Bir eve ikinci bir bebeğin gelmesi, ailenin büyümesi bir anne-baba için en büyük mutluluklardan biri. Ancak ilk çocukları için bu durum çok anlamsız, hatta adeta bir kabus anlamına gelebilir. Çünkü onun için “kardeş” demek, annesini, babasını, oyuncaklarını, odasını, yani her şeyini paylaşması demektir. Hatta unutulacağını, artık eskisi kadar sevilmeyeceğini bile düşünerek ciddi bir travma yaşayabilir özellikle de 0-3 yaş grubu çocuklar. Oysa bu düşünceleri önlemek, çocuğun anne-babayı kaybetme korkusuyla geliştirdiği bu kıskançlığın üstesinden gelmek çok da zor değil. Uzmanların yorumları şöyle;

“Çocuğu kardeş fikrine hamileyken alıştırmak lazım”
Aylin Sezer (Psikolog / Anadolu Sağlık Merkezi)

0-3 yaş grubu çocuklar soyut düşünemedikleri için aileye bir kardeşin gelmesi onlar için çok anlamlı olmayabiliyor.
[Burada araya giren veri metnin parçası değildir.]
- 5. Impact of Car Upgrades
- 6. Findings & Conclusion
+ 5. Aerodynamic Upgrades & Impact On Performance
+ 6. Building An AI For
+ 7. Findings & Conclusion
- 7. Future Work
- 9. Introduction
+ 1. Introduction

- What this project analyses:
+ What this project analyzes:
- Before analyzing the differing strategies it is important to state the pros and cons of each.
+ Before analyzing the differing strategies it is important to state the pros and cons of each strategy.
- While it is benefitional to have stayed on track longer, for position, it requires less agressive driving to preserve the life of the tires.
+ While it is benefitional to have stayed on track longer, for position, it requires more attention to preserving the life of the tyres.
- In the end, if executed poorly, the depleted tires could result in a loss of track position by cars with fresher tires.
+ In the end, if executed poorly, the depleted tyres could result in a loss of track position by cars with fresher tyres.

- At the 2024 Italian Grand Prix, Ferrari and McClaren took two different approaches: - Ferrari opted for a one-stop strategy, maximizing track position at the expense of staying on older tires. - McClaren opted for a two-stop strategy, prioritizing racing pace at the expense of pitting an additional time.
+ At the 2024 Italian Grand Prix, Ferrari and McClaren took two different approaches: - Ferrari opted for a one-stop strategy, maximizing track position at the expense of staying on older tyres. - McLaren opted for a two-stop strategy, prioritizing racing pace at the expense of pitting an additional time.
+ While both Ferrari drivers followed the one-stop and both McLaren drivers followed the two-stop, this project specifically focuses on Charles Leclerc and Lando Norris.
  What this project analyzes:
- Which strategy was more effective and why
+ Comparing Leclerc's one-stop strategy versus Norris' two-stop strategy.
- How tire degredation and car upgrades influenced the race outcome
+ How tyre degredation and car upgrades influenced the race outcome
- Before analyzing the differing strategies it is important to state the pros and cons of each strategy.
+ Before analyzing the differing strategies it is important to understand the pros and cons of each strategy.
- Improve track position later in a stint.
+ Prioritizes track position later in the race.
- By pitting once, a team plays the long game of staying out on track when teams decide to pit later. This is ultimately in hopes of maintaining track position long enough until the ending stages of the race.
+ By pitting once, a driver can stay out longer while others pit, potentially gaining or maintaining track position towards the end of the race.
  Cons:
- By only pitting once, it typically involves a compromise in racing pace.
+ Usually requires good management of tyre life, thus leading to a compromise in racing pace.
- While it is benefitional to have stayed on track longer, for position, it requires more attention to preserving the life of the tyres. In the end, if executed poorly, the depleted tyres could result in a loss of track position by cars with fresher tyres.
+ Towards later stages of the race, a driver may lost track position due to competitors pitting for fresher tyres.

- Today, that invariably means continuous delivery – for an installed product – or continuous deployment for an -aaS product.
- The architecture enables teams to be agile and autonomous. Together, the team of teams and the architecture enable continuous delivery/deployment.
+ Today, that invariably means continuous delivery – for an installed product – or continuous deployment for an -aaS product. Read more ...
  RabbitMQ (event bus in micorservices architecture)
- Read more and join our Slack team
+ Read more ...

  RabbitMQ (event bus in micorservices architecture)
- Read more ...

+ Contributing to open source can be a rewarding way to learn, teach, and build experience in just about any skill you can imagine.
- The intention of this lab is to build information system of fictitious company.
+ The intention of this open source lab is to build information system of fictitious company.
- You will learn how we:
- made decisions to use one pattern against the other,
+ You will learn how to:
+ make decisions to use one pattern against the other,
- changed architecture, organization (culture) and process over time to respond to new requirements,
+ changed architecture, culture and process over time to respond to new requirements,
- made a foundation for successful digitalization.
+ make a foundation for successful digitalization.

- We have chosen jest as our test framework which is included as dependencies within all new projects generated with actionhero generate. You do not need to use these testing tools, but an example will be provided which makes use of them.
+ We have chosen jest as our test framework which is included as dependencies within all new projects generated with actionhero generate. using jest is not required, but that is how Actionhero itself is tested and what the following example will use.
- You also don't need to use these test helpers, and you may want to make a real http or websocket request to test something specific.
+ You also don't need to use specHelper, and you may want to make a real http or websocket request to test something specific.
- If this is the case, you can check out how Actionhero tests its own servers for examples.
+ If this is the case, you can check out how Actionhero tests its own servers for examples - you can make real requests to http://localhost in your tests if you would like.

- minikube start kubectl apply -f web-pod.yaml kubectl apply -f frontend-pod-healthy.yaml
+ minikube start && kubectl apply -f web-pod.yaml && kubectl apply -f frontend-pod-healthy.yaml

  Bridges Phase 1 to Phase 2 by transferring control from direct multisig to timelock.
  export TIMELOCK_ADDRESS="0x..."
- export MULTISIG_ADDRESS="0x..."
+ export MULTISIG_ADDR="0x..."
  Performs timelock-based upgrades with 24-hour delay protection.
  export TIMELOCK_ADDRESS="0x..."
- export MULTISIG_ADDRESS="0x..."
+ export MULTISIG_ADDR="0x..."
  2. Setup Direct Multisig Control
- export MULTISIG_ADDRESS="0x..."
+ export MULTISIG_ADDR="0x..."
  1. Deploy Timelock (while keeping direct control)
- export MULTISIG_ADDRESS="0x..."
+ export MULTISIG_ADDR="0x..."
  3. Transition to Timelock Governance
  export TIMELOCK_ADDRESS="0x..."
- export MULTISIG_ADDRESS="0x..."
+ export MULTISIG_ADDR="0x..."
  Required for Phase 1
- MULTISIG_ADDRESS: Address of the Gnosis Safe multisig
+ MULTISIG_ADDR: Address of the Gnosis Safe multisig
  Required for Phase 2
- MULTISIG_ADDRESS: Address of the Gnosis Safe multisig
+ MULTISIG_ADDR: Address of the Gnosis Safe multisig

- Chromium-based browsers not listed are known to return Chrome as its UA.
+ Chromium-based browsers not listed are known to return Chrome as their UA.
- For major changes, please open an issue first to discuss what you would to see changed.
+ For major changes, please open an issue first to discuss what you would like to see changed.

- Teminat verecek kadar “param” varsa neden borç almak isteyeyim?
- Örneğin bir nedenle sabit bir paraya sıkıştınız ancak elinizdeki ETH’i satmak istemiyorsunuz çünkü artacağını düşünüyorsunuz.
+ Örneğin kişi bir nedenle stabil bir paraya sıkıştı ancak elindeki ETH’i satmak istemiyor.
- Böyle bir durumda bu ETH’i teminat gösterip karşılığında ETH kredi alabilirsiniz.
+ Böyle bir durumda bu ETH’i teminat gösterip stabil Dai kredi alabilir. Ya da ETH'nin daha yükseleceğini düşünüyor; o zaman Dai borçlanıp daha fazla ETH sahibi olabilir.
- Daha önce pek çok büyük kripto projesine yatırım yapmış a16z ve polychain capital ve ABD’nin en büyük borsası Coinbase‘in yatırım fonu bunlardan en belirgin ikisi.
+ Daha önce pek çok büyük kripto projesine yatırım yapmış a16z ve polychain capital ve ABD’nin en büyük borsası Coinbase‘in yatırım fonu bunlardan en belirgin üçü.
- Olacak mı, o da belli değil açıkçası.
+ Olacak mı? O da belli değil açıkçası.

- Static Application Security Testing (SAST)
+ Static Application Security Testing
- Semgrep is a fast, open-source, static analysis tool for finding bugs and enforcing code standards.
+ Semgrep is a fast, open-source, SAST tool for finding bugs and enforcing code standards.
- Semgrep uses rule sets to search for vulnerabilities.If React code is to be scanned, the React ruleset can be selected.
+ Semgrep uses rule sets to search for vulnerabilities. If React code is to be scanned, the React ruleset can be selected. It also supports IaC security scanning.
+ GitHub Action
Bu nedenle hamilelik süresince anne karnı elletilmeli, çocuk kardeş fikrine hamileyken alıştırılmalı. Kardeşin ne kadar büyüklükte olacağından, ihtiyaçlarından bahsedilmeli. “Mama yiyecek, altı değişecek, sen de yardım edeceksin, mendil vereceksin” ya da “Bebek odasının rengine sen karar ver” gibi cümlelerle sorumluluk ve kontrol duygusu verilmeli. Yeni kardeşin gelmesinin çok güzel olduğu mesajı verilmeli. “Beraber oynacaksınız, yalnız kalmayacaksın” ifadeleri yararlı.
* Bebek doğduğunda çocuğu hastaneye getirmek de çok anlamlı. Ancak ilk çocuğa olan ilgi sürmeli. Çocuk ikinci plana atıldığı hissine kapılmamalı.
* İki kardeşin arasındaki fark üç yaştan az olunca, annenin sevgisini paylaştıkları için çatışma daha fazla olabiliyor. 5-7 yaş gibi bir yaş farkı olduğunda ise anne daha rahat ediyor çünkü ilk çocuk büyümüş oluyor. Ancak bu sefer de kardeşler arasında kuşak farkı oluyor. Büyük, küçüğü ezebiliyor. Bu nedenle 3-5 yıl gibi bir yaş farkı ideal.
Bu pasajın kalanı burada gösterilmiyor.